Hot, sweaty and enormous fun! It was really quite spontaneous. We had no clue what we were going to do for it. We just made a date with RussMan from CJAY92, who shot it. We ran around dressing up our jam room in my basement and just went for it. It was a huge amount of fun. I'm pretty sure I clocked myself in the face with the mic a couple of times too while I was at it. One of these days I'll knock out a tooth!
- What artists would you name as your main musical influences?
Garbage, No Doubt, RHCP, Queens of The Stone Age. We love the thick, chunky, funky 90s sounds with killer melodies.
- What is your opinion of the digitalization of music? Are things like iTunes, ReverbNation, and SoundCloud hurting or helping the quality of new music?

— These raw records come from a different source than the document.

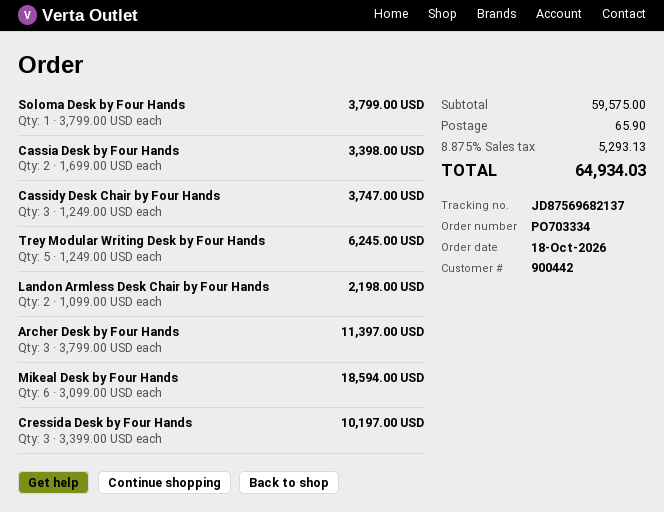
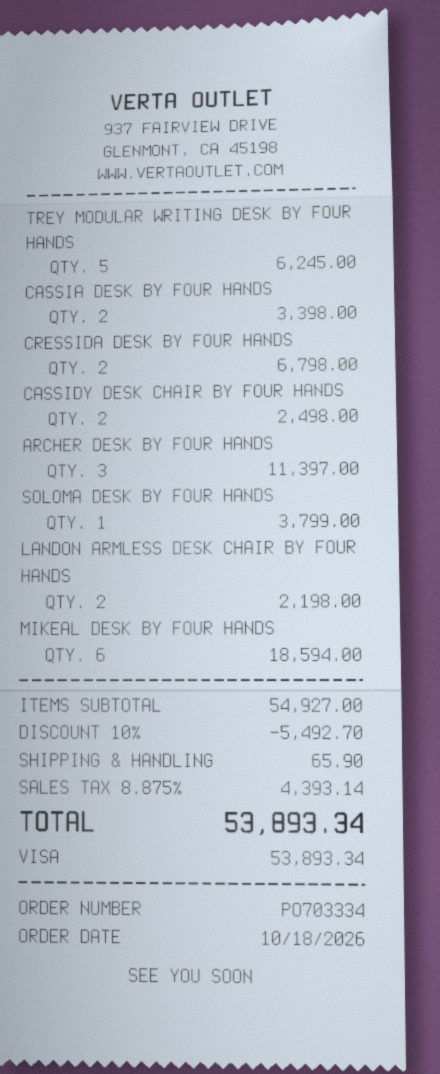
Cassidy Desk Chair by Four Hands: 3 for 3747.00 -> 2 for 2498.00
Cressida Desk by Four Hands: 3 for 10197.00 -> 2 for 6798.00
subtotal: 59575.00 -> 54927.00
discount: none -> 10% = 5492.70
tax: 8.875% = 5293.13 -> 8.875% = 4393.14
total: 64934.03 -> 53893.34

Honestly, I really don't think it begins to hurt anyone until you're signed from where I can see, right now. It's only doing good things for unknown bands. How in the world would we have ended up making band of the month in October on Women of Metal in Insane Realm Radio, an internet based station, without it?! I love that people can just go to our website, or Soundcloud, or whatever and listen to our music and get to know us. Really, the only way most bands (now and back in the 60s/70s) make any money is through merch and touring. So if you hear us in whatever form you choose, say thank you and come to see us live and buy your girlfriend a pair of short shorts or buy your mates a round of Burning Daisy -secret recipe- shots in our custom BD shot glasses! That's what we want! Of course, we love it when people actually buy our record at shows or on iTunes too! So far as the quality, I think there is always good and bad no matter the medium of distribution. When music first became widely recorded and distributed in the early 20th century, people suddenly were able to play back a piece of music and learn it note for note - rather than trying to recall from memory how a song had gone at a performance they had been to. Digitalization is just the next logical step. It makes it more readily available to everyone, thereby pushing people to be better at what they compose and how they perform. If it's weak, it won't go anywhere anyway, no matter what the conduit is.
- What plans do you have in the coming year for gigging, touring, or promotion? Will you be back in Vancouver anytime soon?
We are hoping to be back in BC, especially Vancouver, this side of June. As soon as we solidify plans, we will post it. Right now we are getting ready for some important gigs around Calgary; The Buffet's E.P launch in The Distillery and our first headliner show at the Blind Beggar. We're excited to be once again, playing with the amazing band, The Dirrty Show from Red Deer (think female Tenacious D!). Then we head to Austin, Texas, to play at the R.A.G Showcase at SXSW in March. Following that, we come back to compete in a battle of the bands at the Original Music Showcase in the Beggar. After that, who knows? Mini tours into BC are for sure, though, so anyone who would like to have us in to play a house show along our way, please let us know!
- Is there anything else you would like my readers to know?
I just made a killer paella for dinner!